Assignment:
In this assignment you will read three articles You will answer questions about Hayek, Lucas, and Mankiw et. al. which consider just those particular articles. Then at the end of the assignment there is a cluster of questions that deal with both Lucas and Mankiw et al where you will have an opportunity to compare and contrast those two articles.
Hayek: The Use of Knowledge in Society
https://www.econlib.org/library/Essays/hykKnw1.html
Adapted from Michael K. Salemi
"The Use of Knowledge in Society"
F. A. Hayek
Discussion Questions
1.1. "The peculiar character of the problem of a rational economic order is determined precisely by the fact that the knowledge of the circumstances of which we must make use never exists in concentrated or integrated form, but solely as the dispersed bits of incomplete and frequently contradictory knowledge which all the separate individuals possess (H.3)"
a. What does Hayek mean by a "rational economic order"?
b. What does Hayek mean by "dispersed bits of incomplete and frequently contradictory knowledge"?
c. Why is Hayek critical of the common assumptions in economic analysis that buyers, sellers, producers and the economist all know every relevant thing about the economy?
d. What, in summary, does Hayek mean by the quoted statement?
2. What, according to Hayek, is the information needed to operate effectively in a complex market economy?
a. What does Hayek mean by "planning"?
b. What is the minimum information needed by economic planners and individuals?
c. Does the minimum differ for planners and for individuals? How? Why?
d. What happens when some individuals possess more information than other individuals?
e. What does Hayek mean when he says (H.16) "...the sort of knowledge with which I have been concerned is knowledge of the kind which by its nature cannot enter into statistics and therefore cannot be conveyed to any central authority in statistical form"?
f. Why, according to Hayek, can the "information problem" be solved by "the price system"?

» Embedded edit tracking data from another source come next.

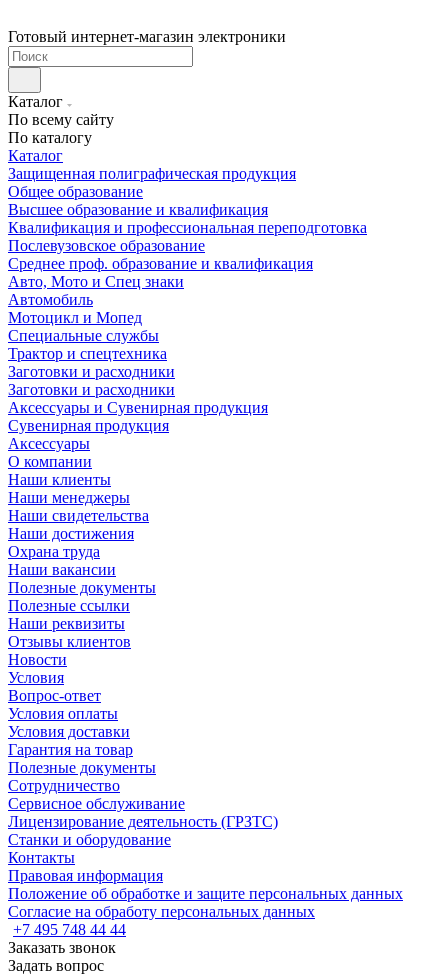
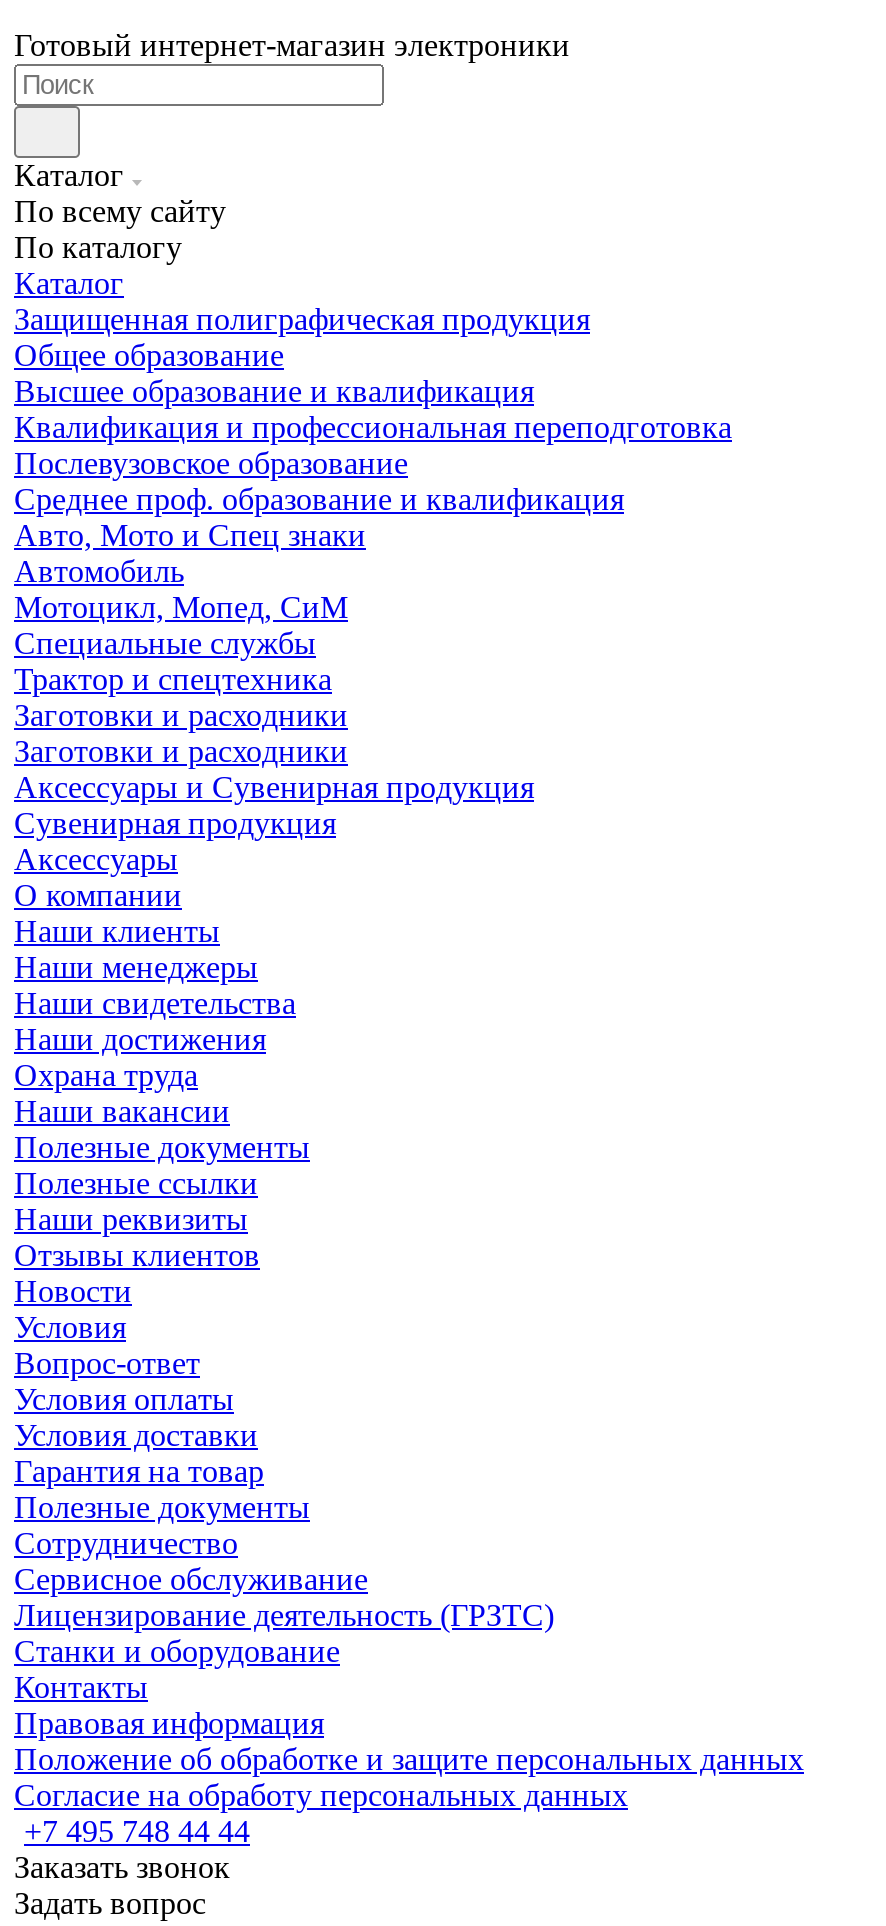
- Мотоцикл и Мопед
+ Мотоцикл, Мопед, СиМ
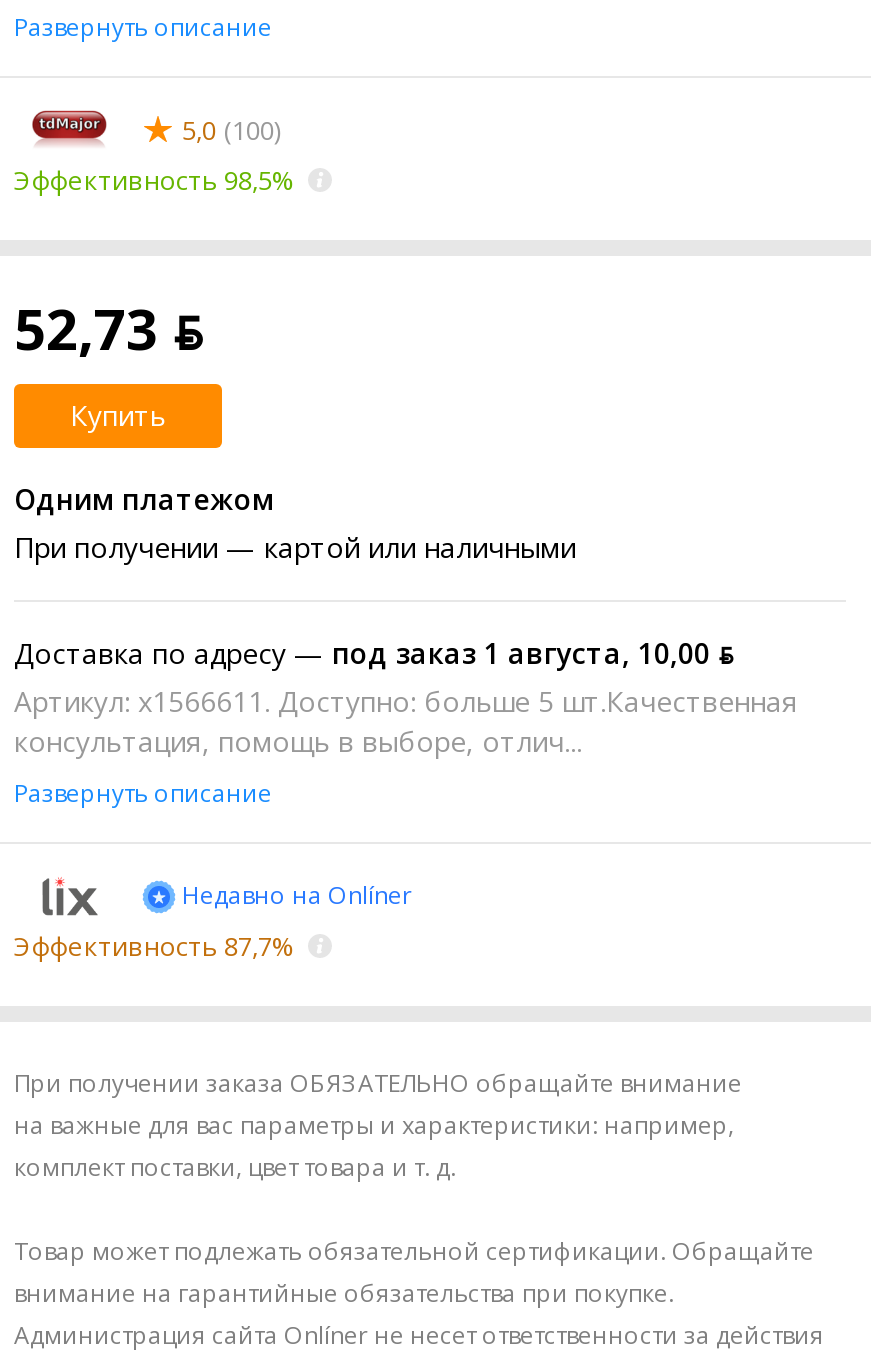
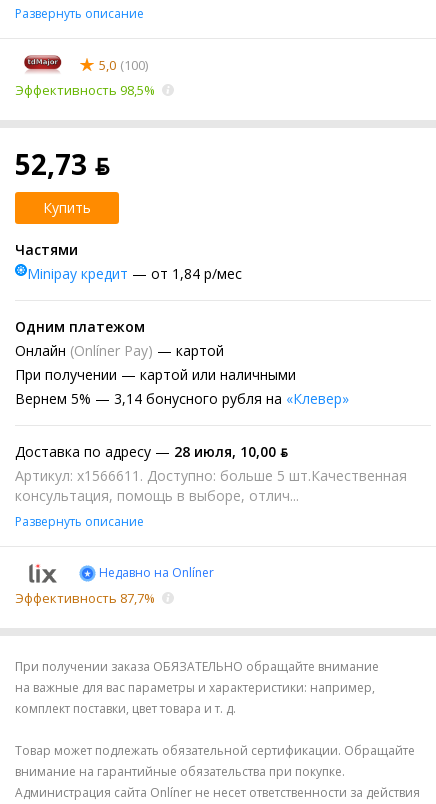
+ Частями
+ Minipay кредит — от 1,84 р/мес

+ Онлайн (Onlíner Pay) — картой

- Доставка по адресу — под заказ 1 августа, 10,00 ƃ
+ Вернем 5% — 3,14 бонусного рубля на «Клевер»
+ Доставка по адресу — 28 июля, 10,00 ƃ
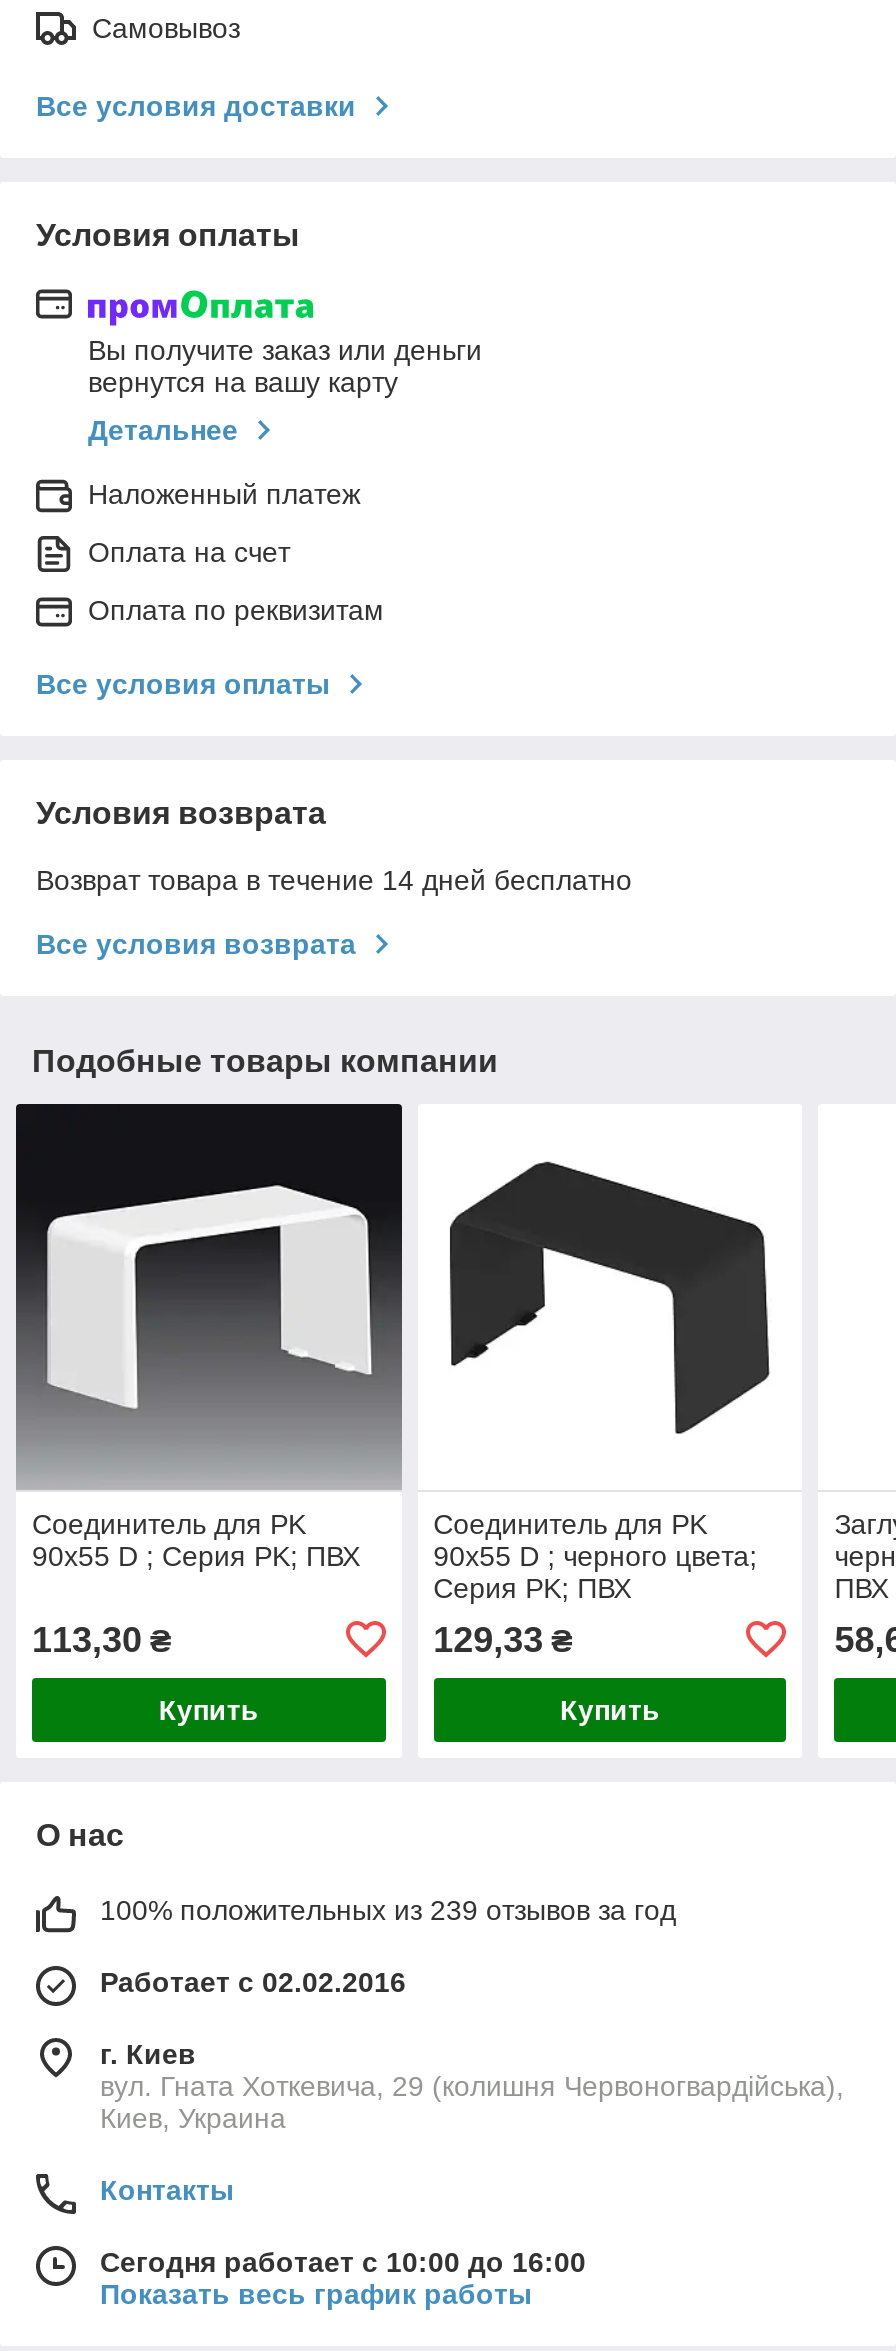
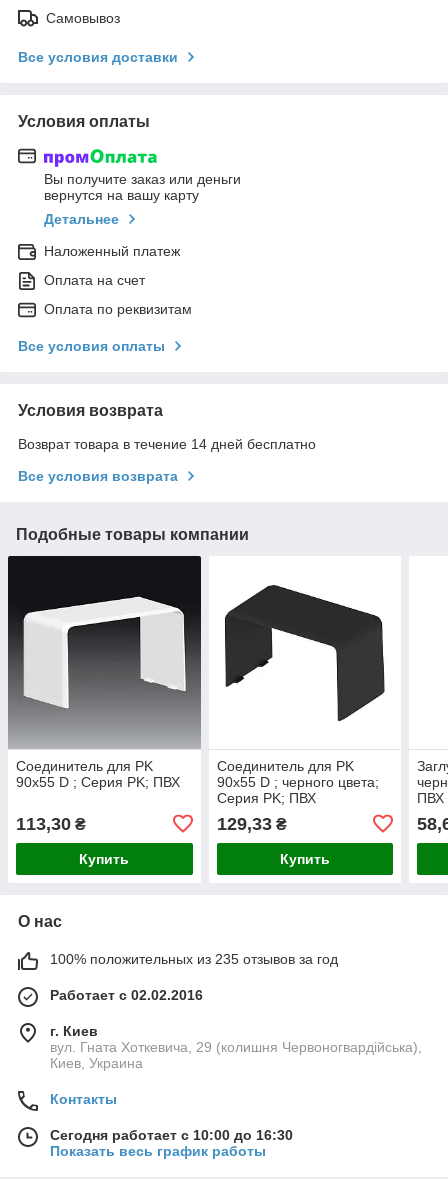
- 100% положительных из 239 отзывов за год
+ 100% положительных из 235 отзывов за год

- Сегодня работает с 10:00 до 16:00
+ Сегодня работает с 10:00 до 16:30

3. Why, according to Hayek, is the true function of the price system the communication of information?
a. Why does Hayek use the term ‘marvel' in his discussion of the economy of knowledge?
b. What does Hayek mean when he says (H.26) "...man has been able to develop that division of labor on which our civilization is based because he happened to stumble upon a method which made it possible"?
Read Robert Lucas' "Some Macroeconomics for the 21st Century" in the Journal of Economic Perspectives. (Skip the appendix.) All four of these links go to the same article. Some of the links might not be accessible to you, but I think that at least one of them should work for all of you.
https://www.aeaweb.org/articles.php?doi=10.1257/jep.14.1.159
https://www.jstor.org/stable/2647059
https://www.econ.psu.edu/~aur10/Econ%20570%20Fall%202009/Lucas%20JEP%202000.pdf
https://faculty.georgetown.edu/mh5/class/econ102/readings/Macro_21st_Century.pdf
1. According to Lucas, why has the world's economy grown so much since 1960?
2. According to Lucas, why do some nations grow faster than others?
3. According to Lucas, why will growth and inequality decrease in the next 100 years?
4. Is Lucas' model in this paper "economics?"
Read Greg Mankiw, Romer and Wiel's article in The Quarterly Journal of Economics.
https://www.econ.nyu.edu/user/debraj/Courses/Readings/MankiwRomerWeil.pdf
1. Many economists think the Solow Growth Model is of limited use. (One of my professors at OU stated that it took economists 50 years to figure out that their growth model has nothing to do with growth.) But does the Solow model give "...the right answer to the questions it is designed to address?"
2. Why is human capital important when testing the Solow model against the data?
3. Explain how the authors conclude that the incomes of the world's nations are converging?
Now that you've answered questions about Lucas and Mankiw et al separately, consider this question:
Both of these papers develop the notion that the economies of the world's nations will tend to "converge" over time. Compare and contrast the way(s) in which the papers advance the idea of convergence.